WHAT THIS TASK INVOLVES: From the line that includes "font-style: italic ->" to the last line of the records that follow, copy every line exactly and nothing more, omitting pictures.
___ RECORDS PROVIDED ___
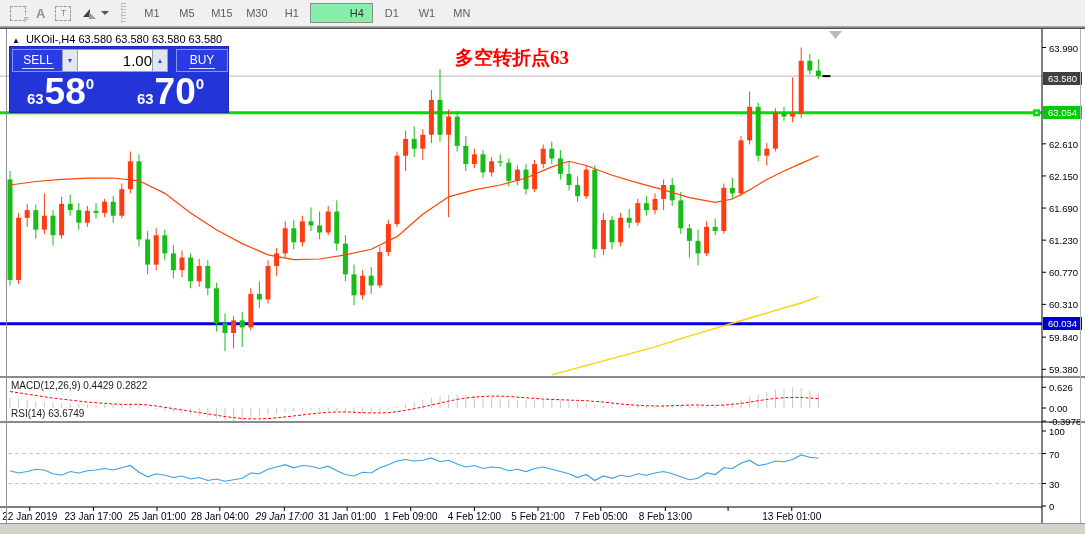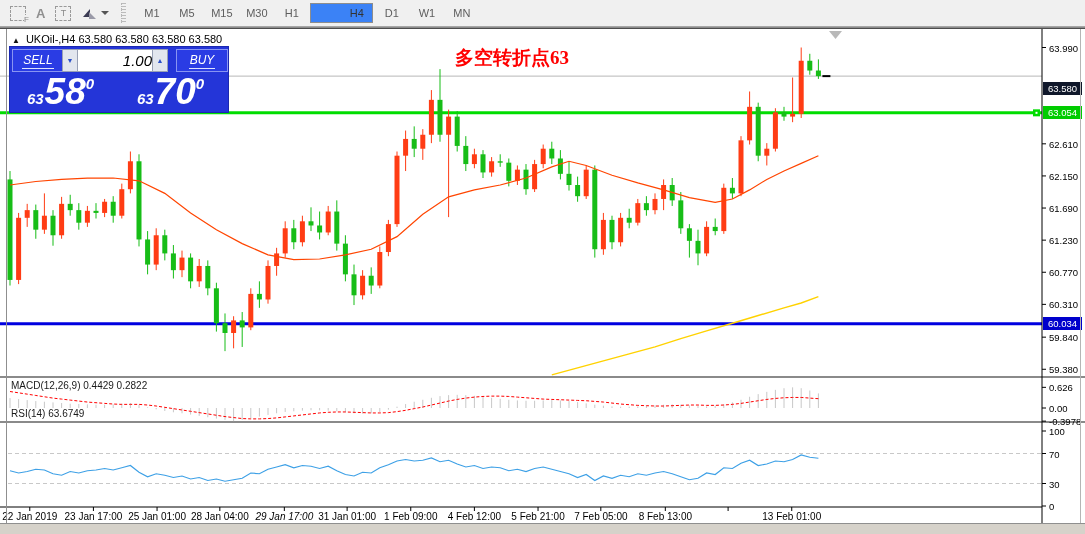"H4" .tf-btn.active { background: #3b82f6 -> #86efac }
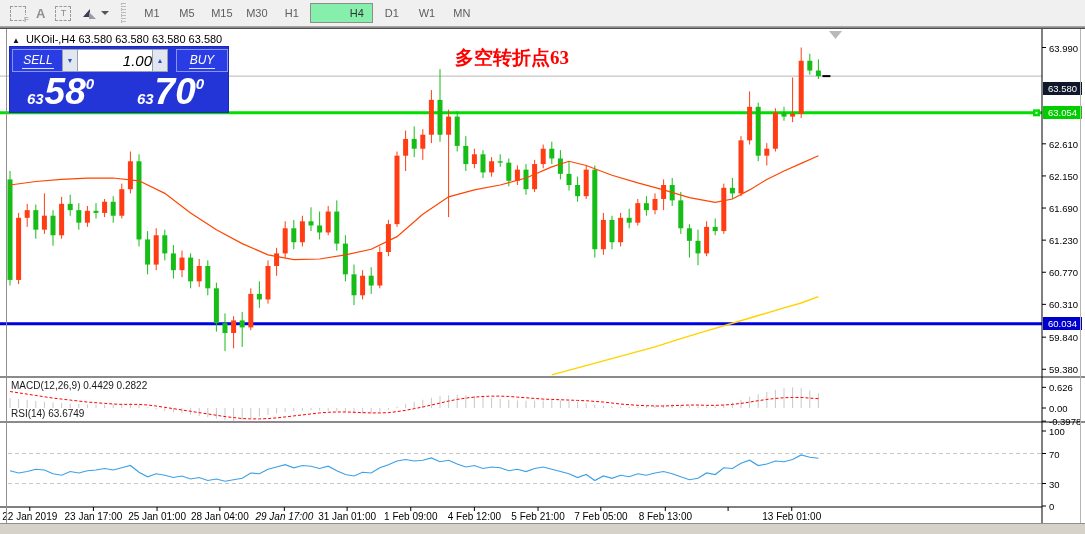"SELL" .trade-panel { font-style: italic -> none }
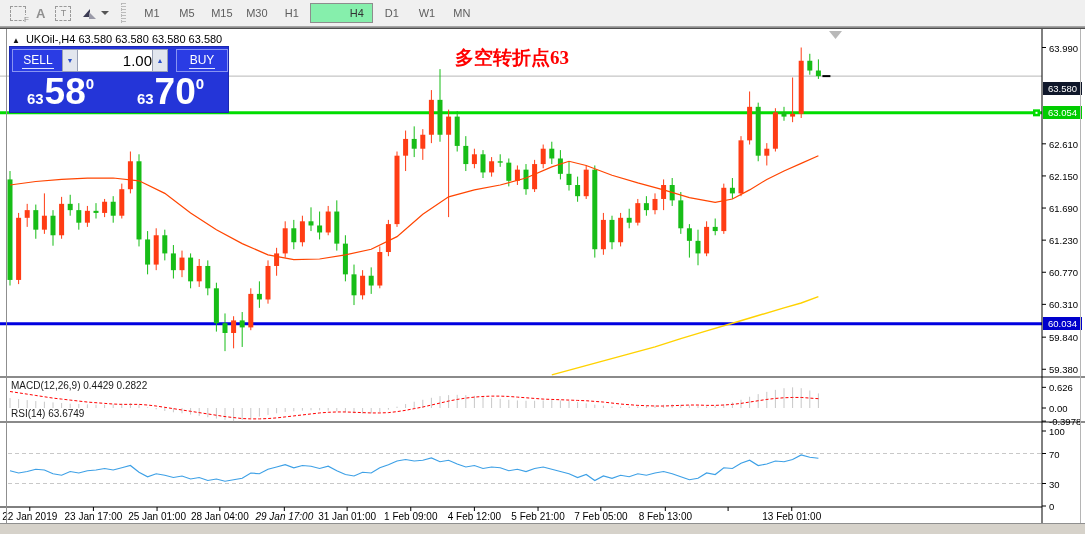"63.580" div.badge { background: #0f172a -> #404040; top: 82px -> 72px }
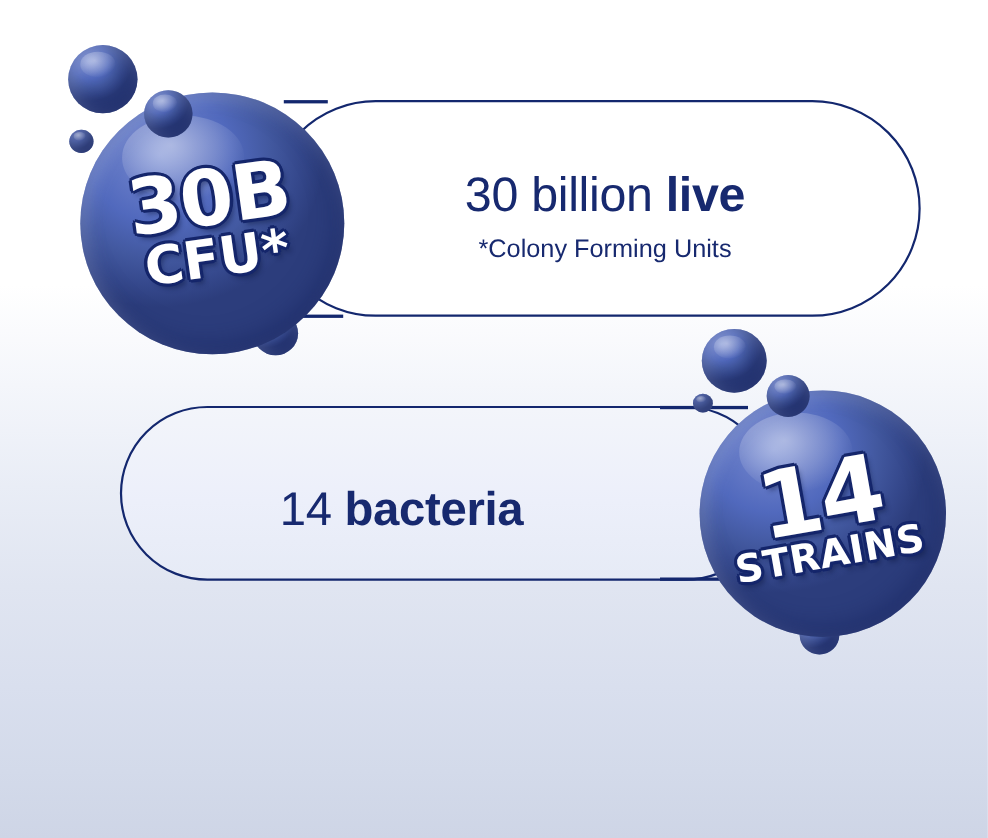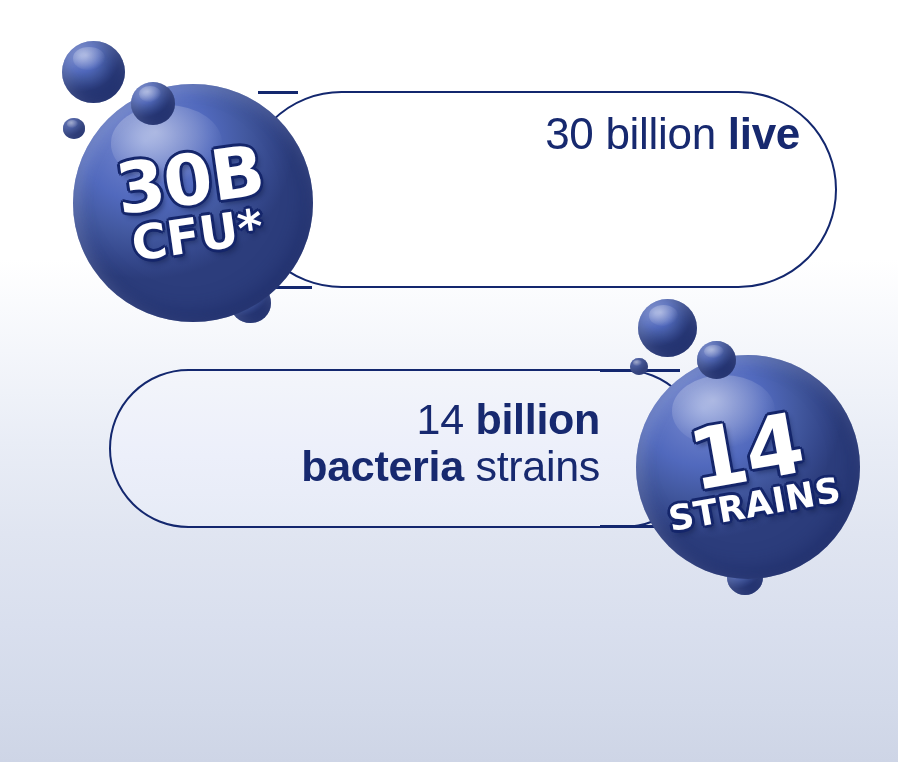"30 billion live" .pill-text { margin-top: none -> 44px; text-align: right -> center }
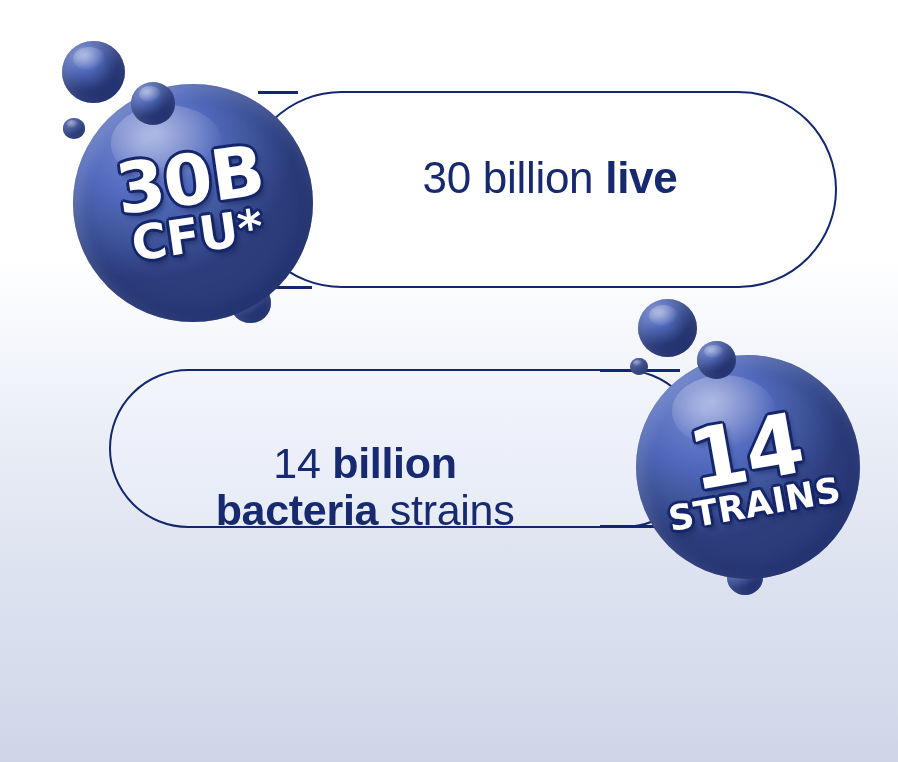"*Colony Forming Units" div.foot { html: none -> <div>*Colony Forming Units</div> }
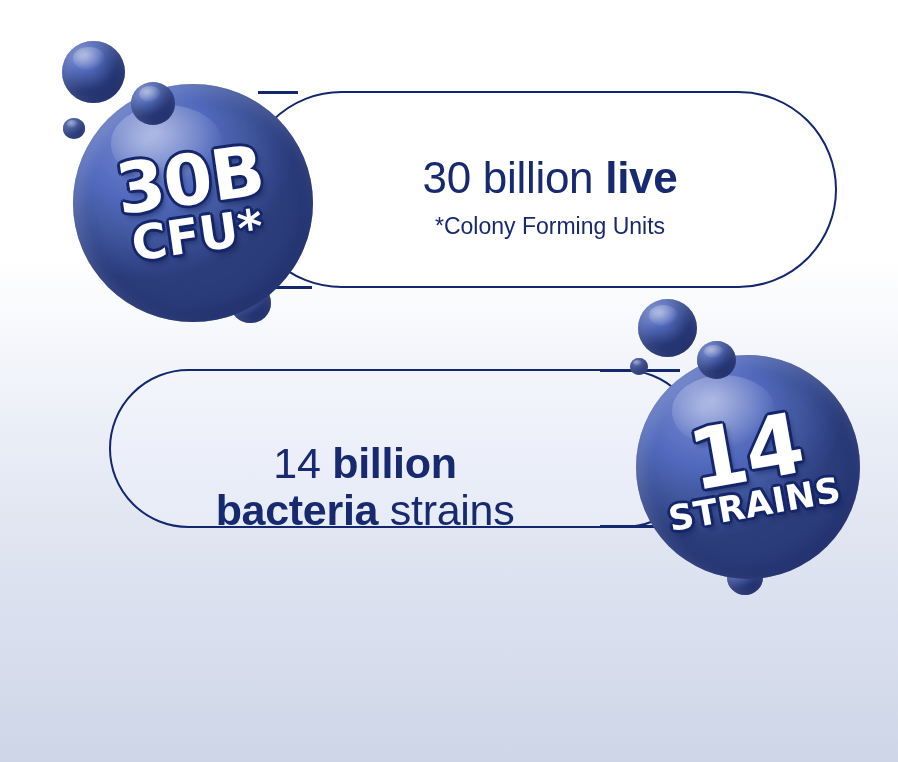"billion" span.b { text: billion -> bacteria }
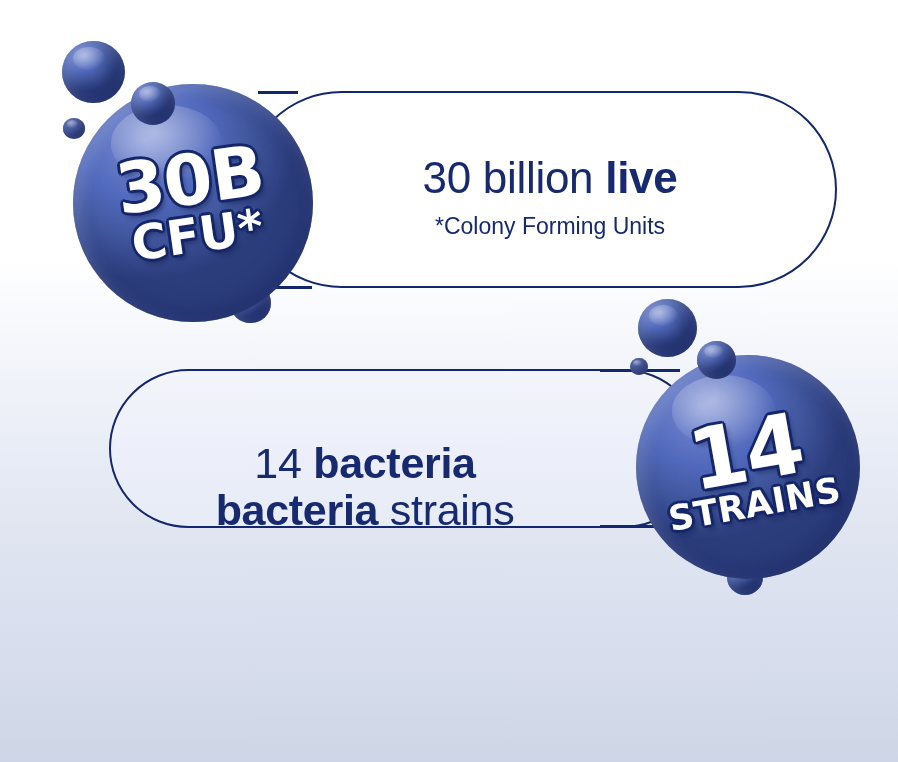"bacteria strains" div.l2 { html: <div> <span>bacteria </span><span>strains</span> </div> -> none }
___
RESPONSE BELOW:
"SELL" .trade-panel { font-style: italic -> none }
"63.580" div.badge { background: #0f172a -> #404040; top: 82px -> 72px }
"30 billion live" .pill-text { margin-top: none -> 44px; text-align: right -> center }
"*Colony Forming Units" div.foot { html: none -> <div>*Colony Forming Units</div> }
"billion" span.b { text: billion -> bacteria }
"bacteria strains" div.l2 { html: <div> <span>bacteria </span><span>strains</span> </div> -> none }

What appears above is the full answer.